Growth and Development

B. Marciniak

Published 2019 in A Practice of Anesthesia for Infants and Children

ABSTRACT

Abstract Growth is the quantitative increase in physical development of the body, whereas maturation includes the genetic and biologic development of the child; both phenomena advance during pregnancy and continue after birth. All organ systems undergo maturation changes and most are complete within the first few years of life. Normal physiological variables in infancy and childhood are quite different from adults. Physical growth can be assessed by changes in weight, height and head circumference. These can be readily plotted over time to determine disparities between normalcy and those indicating disease onset or other effects compromising growth. Cerebral immaturity and plasticity impacts on sensitivity to drugs, pain responses, behaviour and increases potential harm from apoptosis with anesthesia. The heart undergoes transition from fetal to adult circulation during the first few weeks of life. Undiagnosed congenital defects are not uncommon. Respiratory anatomy and mechanics affect propensity to apnea, airway maintenance, artificial ventilation modalities, uptake of inhalational agents and endotracheal tube sizes.

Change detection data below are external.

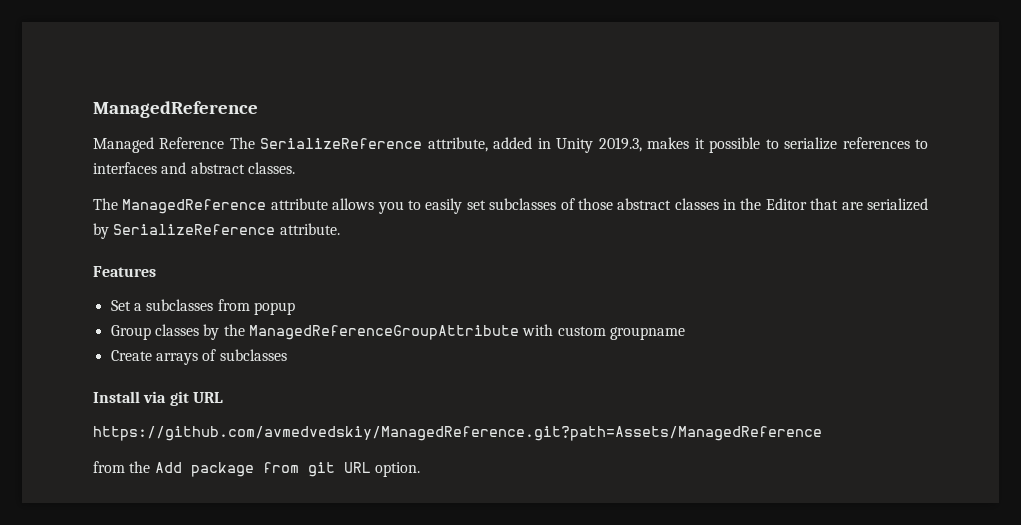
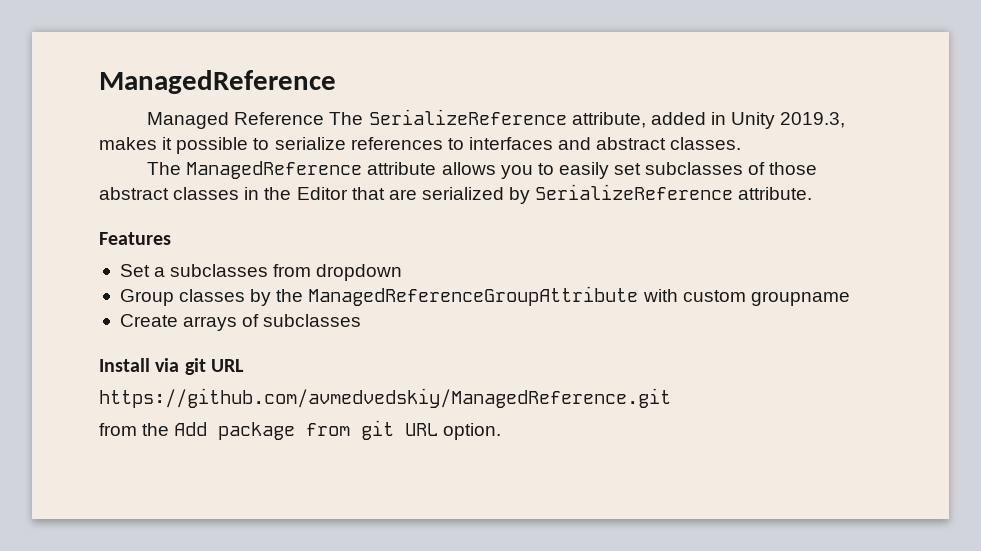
[253,302,295,315] popup -> [316,264,403,281] dropdown
[93,426,822,441] https://github.com/avmedvedskiy/ManagedReference.git?path=Assets/ManagedReference -> [99,388,671,408] https://github.com/avmedvedskiy/ManagedReference.git

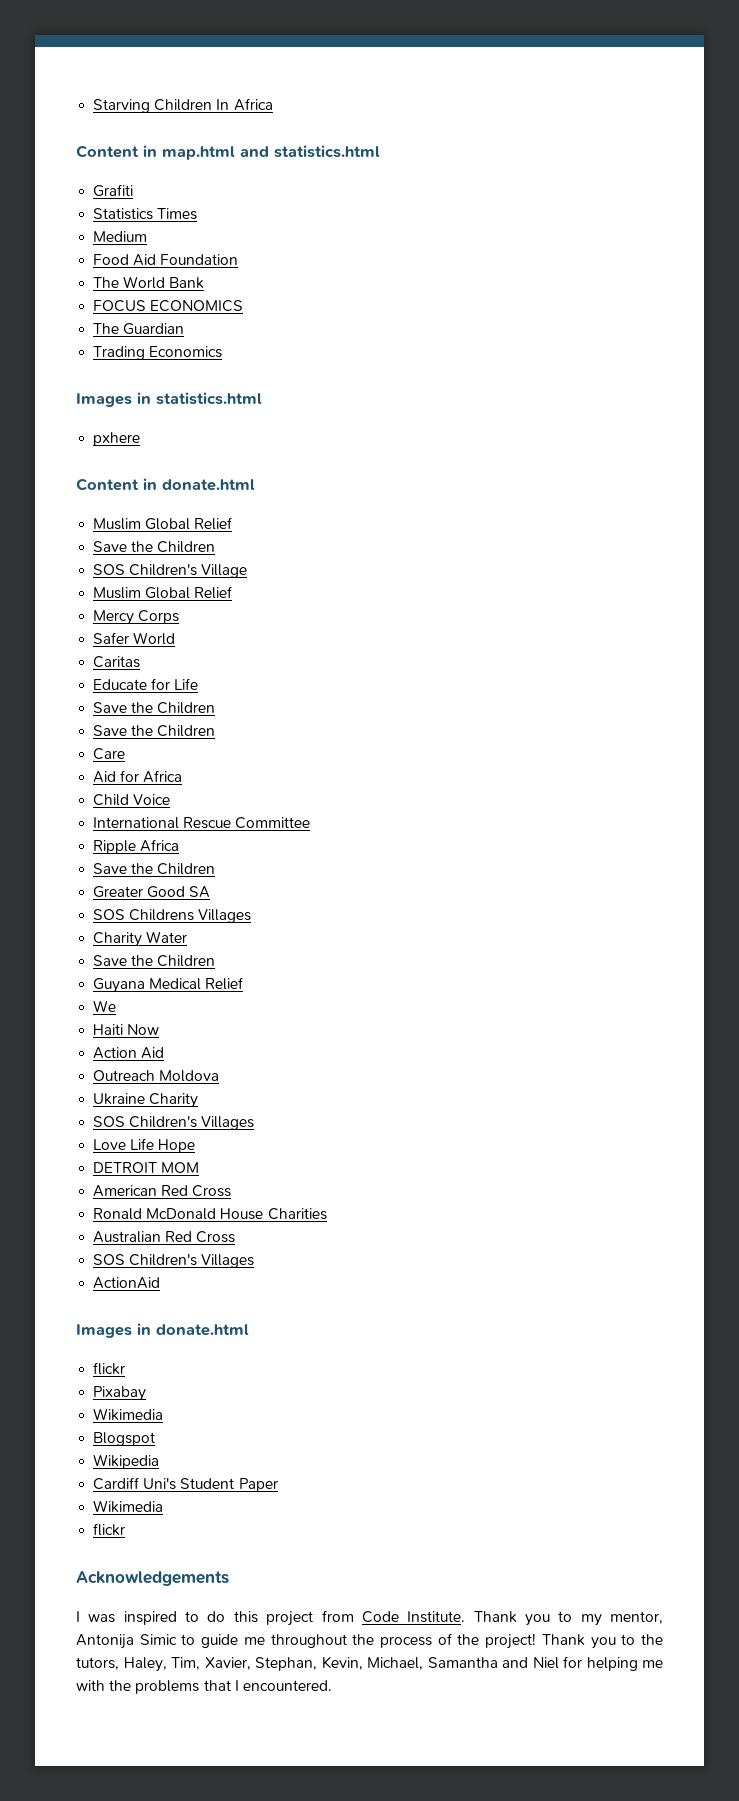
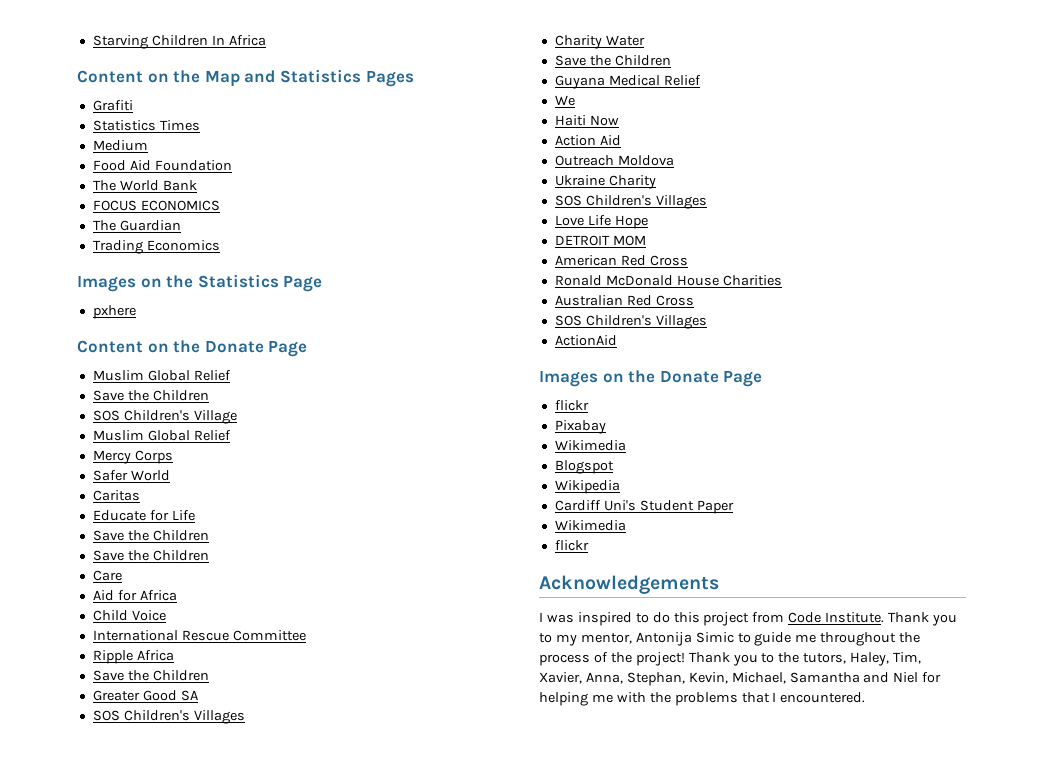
[143,145,380,160] in map.html and statistics.html -> [147,69,414,87] on the Map and Statistics Pages
[137,392,262,405] [93,432,141,446] [76,478,255,491] in statistics.html // pxhere // Content in donate.html -> [140,274,323,292] [92,305,136,319] [77,340,308,357] on the Statistics Page // pxhere // Content on the Donate Page
[129,909,195,921] Childrens -> [123,710,190,721] Children's
[137,1323,249,1336] in donate.html -> [602,370,763,387] on the Donate Page
(251, 1663) none -> [585,672,623,684] Anna,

Metabolic rate and oxygen requirements decrease with age. This physiology influences diverse aspects that include the rate of desaturation during apnea, hypoglycaemia during starvation, cardiac output, drug metabolism, fluid requirements and heat production or loss. It is incumbent upon the anesthesiologist to understand the developmental changes that occur in the neonate and infant over time, and how these changes affect physiologic responses to diseases, drug pharmacokinetics and pharmacodynamics.